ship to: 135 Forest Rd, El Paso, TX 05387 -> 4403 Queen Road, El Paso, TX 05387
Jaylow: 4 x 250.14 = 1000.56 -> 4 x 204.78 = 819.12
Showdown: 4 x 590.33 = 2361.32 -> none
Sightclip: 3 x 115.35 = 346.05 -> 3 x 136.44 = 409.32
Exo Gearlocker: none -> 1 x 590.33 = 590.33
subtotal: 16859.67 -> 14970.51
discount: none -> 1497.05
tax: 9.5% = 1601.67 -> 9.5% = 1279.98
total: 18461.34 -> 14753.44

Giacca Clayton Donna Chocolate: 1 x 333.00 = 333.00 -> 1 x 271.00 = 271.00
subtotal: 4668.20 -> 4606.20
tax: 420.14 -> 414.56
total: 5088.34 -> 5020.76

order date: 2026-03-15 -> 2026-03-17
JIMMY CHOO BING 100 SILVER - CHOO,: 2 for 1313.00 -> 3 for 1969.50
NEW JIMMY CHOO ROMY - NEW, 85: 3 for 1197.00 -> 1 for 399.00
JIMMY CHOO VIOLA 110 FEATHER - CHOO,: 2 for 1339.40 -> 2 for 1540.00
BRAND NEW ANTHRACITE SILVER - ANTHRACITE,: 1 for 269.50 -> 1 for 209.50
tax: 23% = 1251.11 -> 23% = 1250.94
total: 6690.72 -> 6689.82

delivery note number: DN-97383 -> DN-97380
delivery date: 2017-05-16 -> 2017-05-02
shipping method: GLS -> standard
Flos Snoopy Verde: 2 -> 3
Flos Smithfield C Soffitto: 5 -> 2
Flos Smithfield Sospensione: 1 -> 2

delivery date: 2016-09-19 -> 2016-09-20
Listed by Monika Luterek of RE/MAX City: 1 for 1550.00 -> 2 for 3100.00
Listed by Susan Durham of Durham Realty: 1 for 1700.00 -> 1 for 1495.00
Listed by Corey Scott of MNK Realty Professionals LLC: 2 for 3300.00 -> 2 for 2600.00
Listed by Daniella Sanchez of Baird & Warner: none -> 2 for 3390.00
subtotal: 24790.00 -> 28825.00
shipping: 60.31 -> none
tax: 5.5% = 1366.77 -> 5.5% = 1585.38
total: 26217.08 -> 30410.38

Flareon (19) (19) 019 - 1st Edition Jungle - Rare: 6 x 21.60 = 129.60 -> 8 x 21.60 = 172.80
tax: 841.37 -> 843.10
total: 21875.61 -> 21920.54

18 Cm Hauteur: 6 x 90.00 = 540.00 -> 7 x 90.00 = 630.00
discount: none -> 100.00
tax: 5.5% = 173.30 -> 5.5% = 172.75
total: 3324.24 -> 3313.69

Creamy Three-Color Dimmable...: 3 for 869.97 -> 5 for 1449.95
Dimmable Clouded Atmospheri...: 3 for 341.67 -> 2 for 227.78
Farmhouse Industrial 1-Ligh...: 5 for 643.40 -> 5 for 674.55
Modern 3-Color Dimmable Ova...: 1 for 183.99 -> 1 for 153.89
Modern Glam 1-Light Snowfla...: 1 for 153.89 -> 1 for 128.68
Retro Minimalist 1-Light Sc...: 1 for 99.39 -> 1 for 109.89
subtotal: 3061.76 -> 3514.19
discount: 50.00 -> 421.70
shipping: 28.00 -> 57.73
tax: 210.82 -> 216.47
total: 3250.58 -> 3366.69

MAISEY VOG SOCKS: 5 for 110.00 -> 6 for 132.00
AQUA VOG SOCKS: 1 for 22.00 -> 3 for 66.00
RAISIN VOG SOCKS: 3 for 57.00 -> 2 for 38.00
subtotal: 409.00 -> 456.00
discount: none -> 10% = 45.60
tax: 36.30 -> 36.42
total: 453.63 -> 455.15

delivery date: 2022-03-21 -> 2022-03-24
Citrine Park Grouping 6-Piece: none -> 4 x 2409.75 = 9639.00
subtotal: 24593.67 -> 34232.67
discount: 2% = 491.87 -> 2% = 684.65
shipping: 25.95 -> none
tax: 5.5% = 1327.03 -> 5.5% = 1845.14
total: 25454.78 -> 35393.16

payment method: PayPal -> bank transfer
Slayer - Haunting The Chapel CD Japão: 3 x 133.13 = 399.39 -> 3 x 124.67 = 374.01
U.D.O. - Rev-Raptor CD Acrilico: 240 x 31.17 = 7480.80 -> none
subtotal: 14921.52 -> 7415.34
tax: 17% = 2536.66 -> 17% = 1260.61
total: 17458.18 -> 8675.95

__________

◆ **The task**
Could you write out all the entries word for word?

◆ **Reply**
ship to: 135 Forest Rd, El Paso, TX 05387 -> 4403 Queen Road, El Paso, TX 05387
Jaylow: 4 x 250.14 = 1000.56 -> 4 x 204.78 = 819.12
Showdown: 4 x 590.33 = 2361.32 -> none
Sightclip: 3 x 115.35 = 346.05 -> 3 x 136.44 = 409.32
Exo Gearlocker: none -> 1 x 590.33 = 590.33
subtotal: 16859.67 -> 14970.51
discount: none -> 1497.05
tax: 9.5% = 1601.67 -> 9.5% = 1279.98
total: 18461.34 -> 14753.44

Giacca Clayton Donna Chocolate: 1 x 333.00 = 333.00 -> 1 x 271.00 = 271.00
subtotal: 4668.20 -> 4606.20
tax: 420.14 -> 414.56
total: 5088.34 -> 5020.76

order date: 2026-03-15 -> 2026-03-17
JIMMY CHOO BING 100 SILVER - CHOO,: 2 for 1313.00 -> 3 for 1969.50
NEW JIMMY CHOO ROMY - NEW, 85: 3 for 1197.00 -> 1 for 399.00
JIMMY CHOO VIOLA 110 FEATHER - CHOO,: 2 for 1339.40 -> 2 for 1540.00
BRAND NEW ANTHRACITE SILVER - ANTHRACITE,: 1 for 269.50 -> 1 for 209.50
tax: 23% = 1251.11 -> 23% = 1250.94
total: 6690.72 -> 6689.82

delivery note number: DN-97383 -> DN-97380
delivery date: 2017-05-16 -> 2017-05-02
shipping method: GLS -> standard
Flos Snoopy Verde: 2 -> 3
Flos Smithfield C Soffitto: 5 -> 2
Flos Smithfield Sospensione: 1 -> 2

delivery date: 2016-09-19 -> 2016-09-20
Listed by Monika Luterek of RE/MAX City: 1 for 1550.00 -> 2 for 3100.00
Listed by Susan Durham of Durham Realty: 1 for 1700.00 -> 1 for 1495.00
Listed by Corey Scott of MNK Realty Professionals LLC: 2 for 3300.00 -> 2 for 2600.00
Listed by Daniella Sanchez of Baird & Warner: none -> 2 for 3390.00
subtotal: 24790.00 -> 28825.00
shipping: 60.31 -> none
tax: 5.5% = 1366.77 -> 5.5% = 1585.38
total: 26217.08 -> 30410.38

Flareon (19) (19) 019 - 1st Edition Jungle - Rare: 6 x 21.60 = 129.60 -> 8 x 21.60 = 172.80
tax: 841.37 -> 843.10
total: 21875.61 -> 21920.54

18 Cm Hauteur: 6 x 90.00 = 540.00 -> 7 x 90.00 = 630.00
discount: none -> 100.00
tax: 5.5% = 173.30 -> 5.5% = 172.75
total: 3324.24 -> 3313.69

Creamy Three-Color Dimmable...: 3 for 869.97 -> 5 for 1449.95
Dimmable Clouded Atmospheri...: 3 for 341.67 -> 2 for 227.78
Farmhouse Industrial 1-Ligh...: 5 for 643.40 -> 5 for 674.55
Modern 3-Color Dimmable Ova...: 1 for 183.99 -> 1 for 153.89
Modern Glam 1-Light Snowfla...: 1 for 153.89 -> 1 for 128.68
Retro Minimalist 1-Light Sc...: 1 for 99.39 -> 1 for 109.89
subtotal: 3061.76 -> 3514.19
discount: 50.00 -> 421.70
shipping: 28.00 -> 57.73
tax: 210.82 -> 216.47
total: 3250.58 -> 3366.69

MAISEY VOG SOCKS: 5 for 110.00 -> 6 for 132.00
AQUA VOG SOCKS: 1 for 22.00 -> 3 for 66.00
RAISIN VOG SOCKS: 3 for 57.00 -> 2 for 38.00
subtotal: 409.00 -> 456.00
discount: none -> 10% = 45.60
tax: 36.30 -> 36.42
total: 453.63 -> 455.15

delivery date: 2022-03-21 -> 2022-03-24
Citrine Park Grouping 6-Piece: none -> 4 x 2409.75 = 9639.00
subtotal: 24593.67 -> 34232.67
discount: 2% = 491.87 -> 2% = 684.65
shipping: 25.95 -> none
tax: 5.5% = 1327.03 -> 5.5% = 1845.14
total: 25454.78 -> 35393.16

payment method: PayPal -> bank transfer
Slayer - Haunting The Chapel CD Japão: 3 x 133.13 = 399.39 -> 3 x 124.67 = 374.01
U.D.O. - Rev-Raptor CD Acrilico: 240 x 31.17 = 7480.80 -> none
subtotal: 14921.52 -> 7415.34
tax: 17% = 2536.66 -> 17% = 1260.61
total: 17458.18 -> 8675.95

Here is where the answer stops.